§ **Records drawn from a dataset**
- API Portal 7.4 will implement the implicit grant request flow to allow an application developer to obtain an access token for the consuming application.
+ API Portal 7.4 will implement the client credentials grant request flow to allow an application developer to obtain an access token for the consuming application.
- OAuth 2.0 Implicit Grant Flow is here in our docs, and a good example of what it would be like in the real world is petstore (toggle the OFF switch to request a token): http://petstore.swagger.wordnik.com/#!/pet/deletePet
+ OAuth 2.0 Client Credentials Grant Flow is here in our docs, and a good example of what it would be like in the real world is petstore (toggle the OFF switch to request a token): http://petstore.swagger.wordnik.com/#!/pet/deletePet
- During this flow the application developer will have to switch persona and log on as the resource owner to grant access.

==

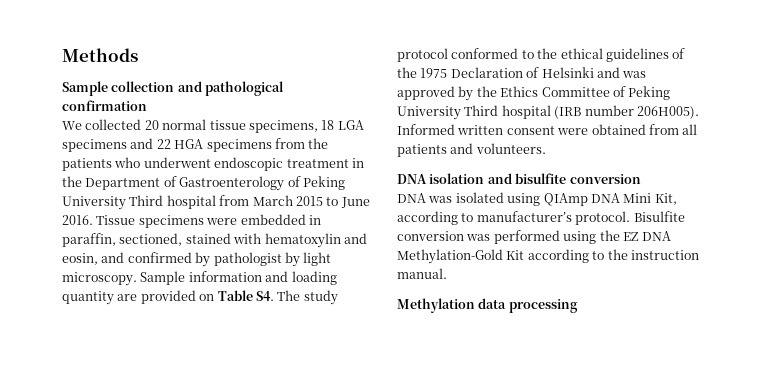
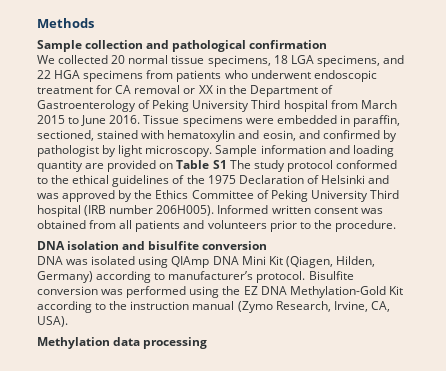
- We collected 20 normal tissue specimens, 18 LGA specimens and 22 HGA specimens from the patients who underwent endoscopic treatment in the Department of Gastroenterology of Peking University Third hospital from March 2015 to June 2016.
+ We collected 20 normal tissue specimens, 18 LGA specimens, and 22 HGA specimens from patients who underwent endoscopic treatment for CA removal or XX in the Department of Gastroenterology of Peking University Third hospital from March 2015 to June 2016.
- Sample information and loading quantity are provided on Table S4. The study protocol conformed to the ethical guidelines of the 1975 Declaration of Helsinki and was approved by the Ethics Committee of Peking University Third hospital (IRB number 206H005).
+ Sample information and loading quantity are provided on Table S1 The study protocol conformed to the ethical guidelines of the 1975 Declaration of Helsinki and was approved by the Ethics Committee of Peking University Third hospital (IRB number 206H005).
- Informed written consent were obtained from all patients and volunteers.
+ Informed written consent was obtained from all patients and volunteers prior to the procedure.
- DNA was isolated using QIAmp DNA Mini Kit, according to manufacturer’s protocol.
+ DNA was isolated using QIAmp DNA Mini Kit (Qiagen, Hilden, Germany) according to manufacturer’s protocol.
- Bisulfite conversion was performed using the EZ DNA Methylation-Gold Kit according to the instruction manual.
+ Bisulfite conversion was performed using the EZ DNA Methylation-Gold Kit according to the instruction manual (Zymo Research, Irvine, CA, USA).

---

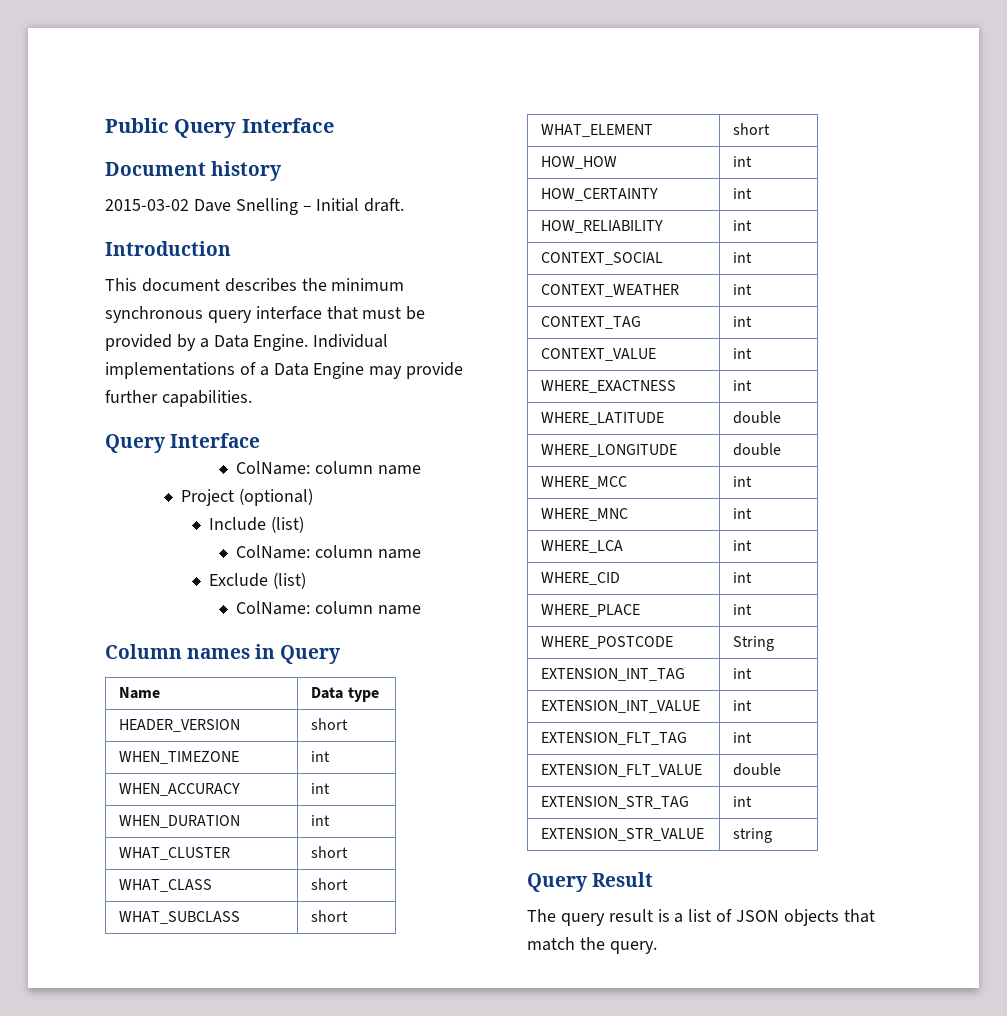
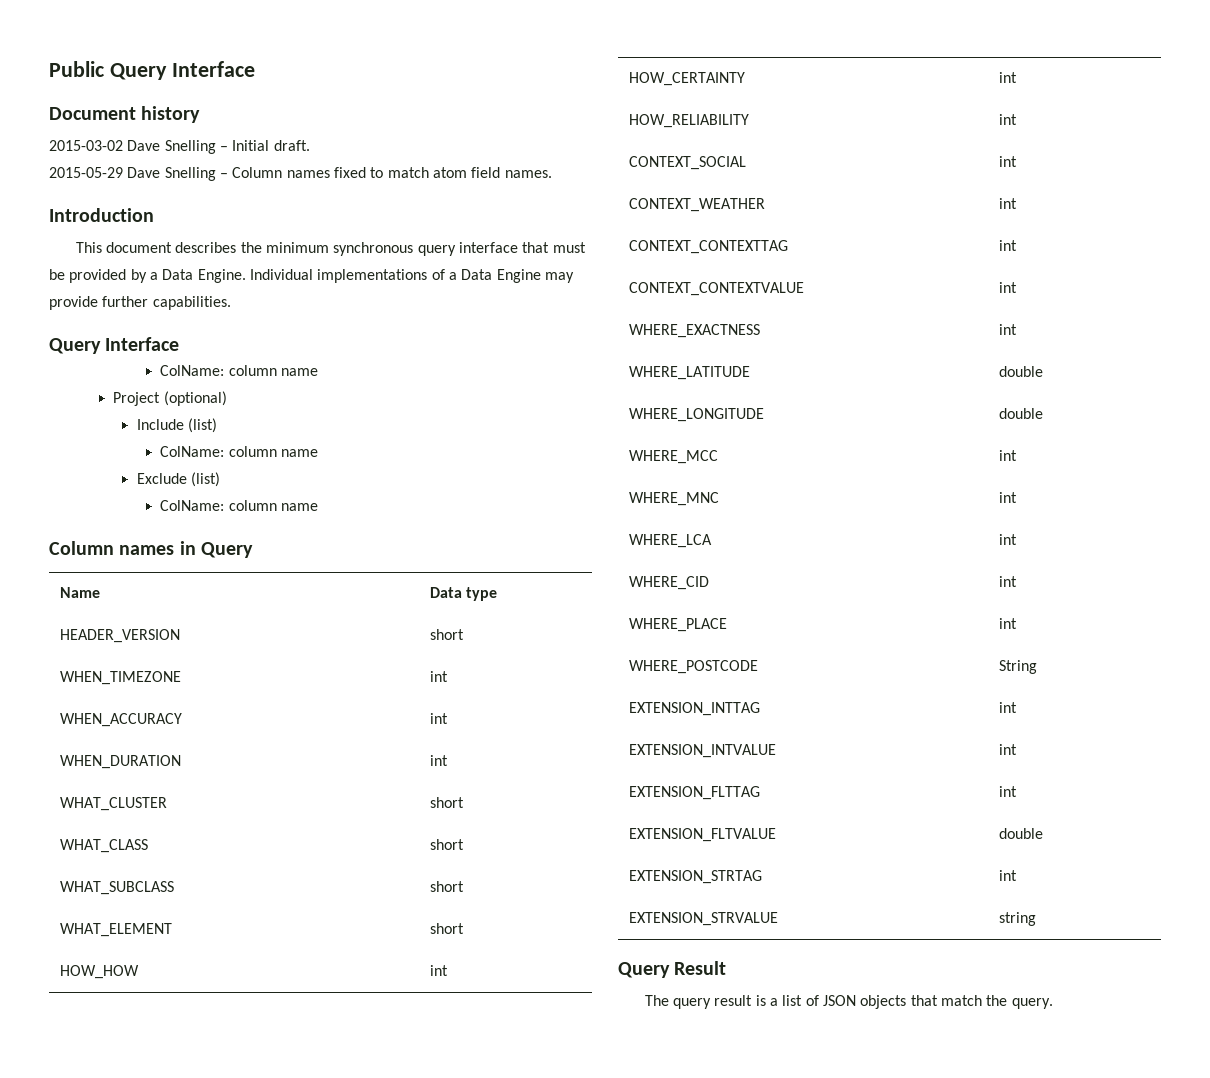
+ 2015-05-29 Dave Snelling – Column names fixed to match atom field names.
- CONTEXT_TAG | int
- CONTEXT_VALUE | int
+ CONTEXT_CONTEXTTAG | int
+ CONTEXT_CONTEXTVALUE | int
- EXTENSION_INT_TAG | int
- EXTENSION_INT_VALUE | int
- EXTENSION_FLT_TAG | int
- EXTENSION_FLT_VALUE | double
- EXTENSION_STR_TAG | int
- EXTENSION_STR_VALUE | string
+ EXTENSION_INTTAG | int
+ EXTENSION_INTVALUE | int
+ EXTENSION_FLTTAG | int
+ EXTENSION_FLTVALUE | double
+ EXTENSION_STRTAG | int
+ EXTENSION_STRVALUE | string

§ **About this exercise**
Repeat the entries above verbatim, but only from the line that has "- API Portal" down to the line that has "- During this", inclusive.

§ **Response to this exercise**
- API Portal 7.4 will implement the implicit grant request flow to allow an application developer to obtain an access token for the consuming application.
+ API Portal 7.4 will implement the client credentials grant request flow to allow an application developer to obtain an access token for the consuming application.
- OAuth 2.0 Implicit Grant Flow is here in our docs, and a good example of what it would be like in the real world is petstore (toggle the OFF switch to request a token): http://petstore.swagger.wordnik.com/#!/pet/deletePet
+ OAuth 2.0 Client Credentials Grant Flow is here in our docs, and a good example of what it would be like in the real world is petstore (toggle the OFF switch to request a token): http://petstore.swagger.wordnik.com/#!/pet/deletePet
- During this flow the application developer will have to switch persona and log on as the resource owner to grant access.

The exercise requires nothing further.